Implications for Clinical Care

What are the implications of Look AHEAD for clinical treatment of overweight or obese people with type 2 diabetes? We consider that one of the most important messages from this study is that individuals with diabetes can successfully lose weight and maintain it. On average, Intensive Lifestyle Intervention participants lost 8.6% of their body weight in the first year and maintained a weight loss of 6% by the end of the study. Although Intensive Lifestyle Intervention participants achieved their greatest weight loss at year 1 followed by some weight regain, our results suggest that the rate of regain was greatest between years 1 and 2, and then slowed over time and that significant weight losses, relative to Diabetes Support and Education, were maintained across the entire study period (average of 9.6 years of follow-up). These are the longest weight loss results of which we are aware.

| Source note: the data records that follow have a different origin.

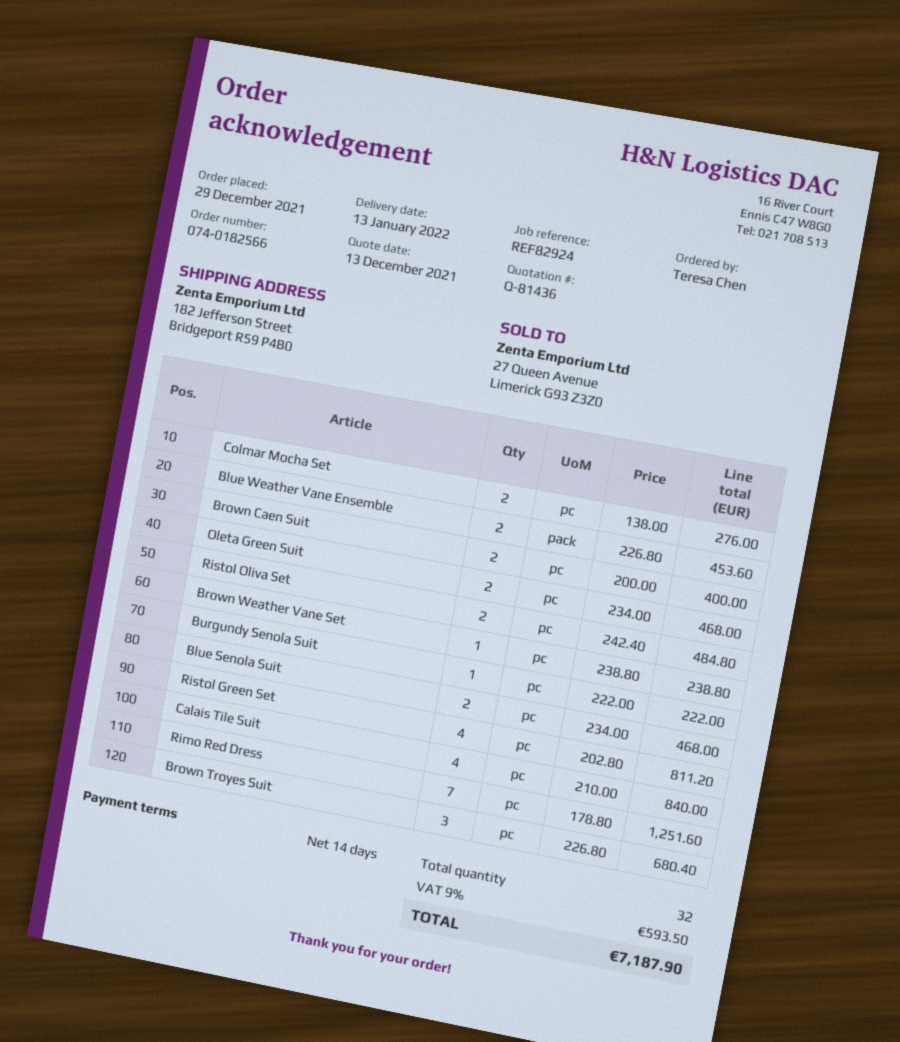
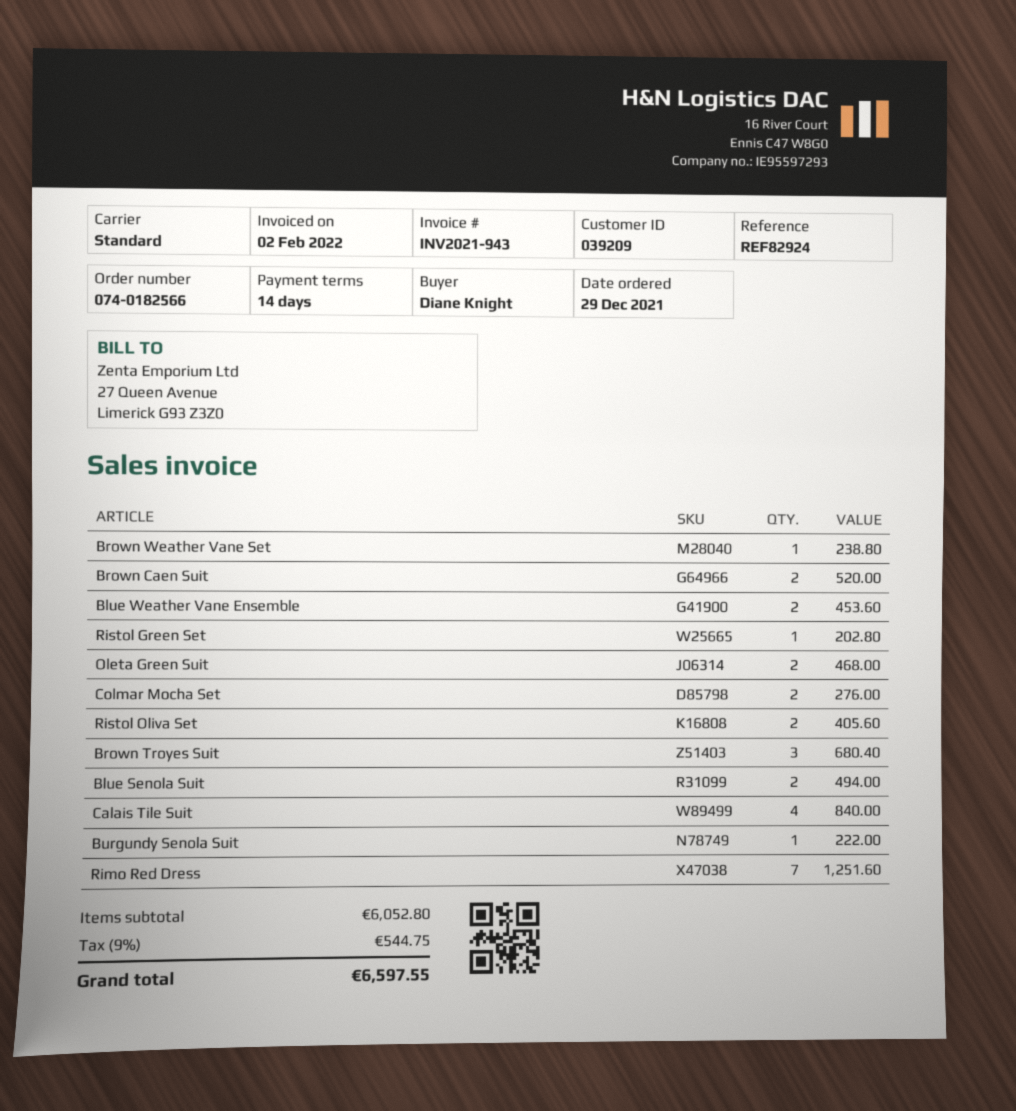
ordered by: Teresa Chen -> Diane Knight
Brown Caen Suit: 2 for 400.00 -> 2 for 520.00
Ristol Oliva Set: 2 for 484.80 -> 2 for 405.60
Blue Senola Suit: 2 for 468.00 -> 2 for 494.00
Ristol Green Set: 4 for 811.20 -> 1 for 202.80
tax: 9% = 593.50 -> 9% = 544.75
total: 7187.90 -> 6597.55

A recent publication provides more detailed weight loss information in the Intensive Lifestyle Intervention and Diabetes Support and Education Group at year 8, at the final assessment that included all participants before the intervention was stopped [16]. We found that over 50% of Intensive Lifestyle Intervention participants had maintained a 5% weight loss at year 8 (vs. 36% with Diabetes Support and Education), and 27% had lost >10% (vs. 17% with Diabetes Support and Education). Men and women had comparable weight losses at year 8. Likewise, all racial and ethnic groups achieved similar long-term weight loss. Look AHEAD also found that individuals using insulin were indeed able to lose weight, with weight losses that were not significantly different from those not on insulin [17], that severely obese individuals benefitted as well as less overweight individuals [18] and that the oldest participants (aged 66–76 years) had the best weight losses and adherence to the program [17, 19]. Look AHEAD confirmed previous studies in showing that adherence to treatment, defined in terms of attendance, use of meal replacement products as a marker of adherence to the diet or self-reported physical activity, was related to both short- and long-term weight loss outcomes.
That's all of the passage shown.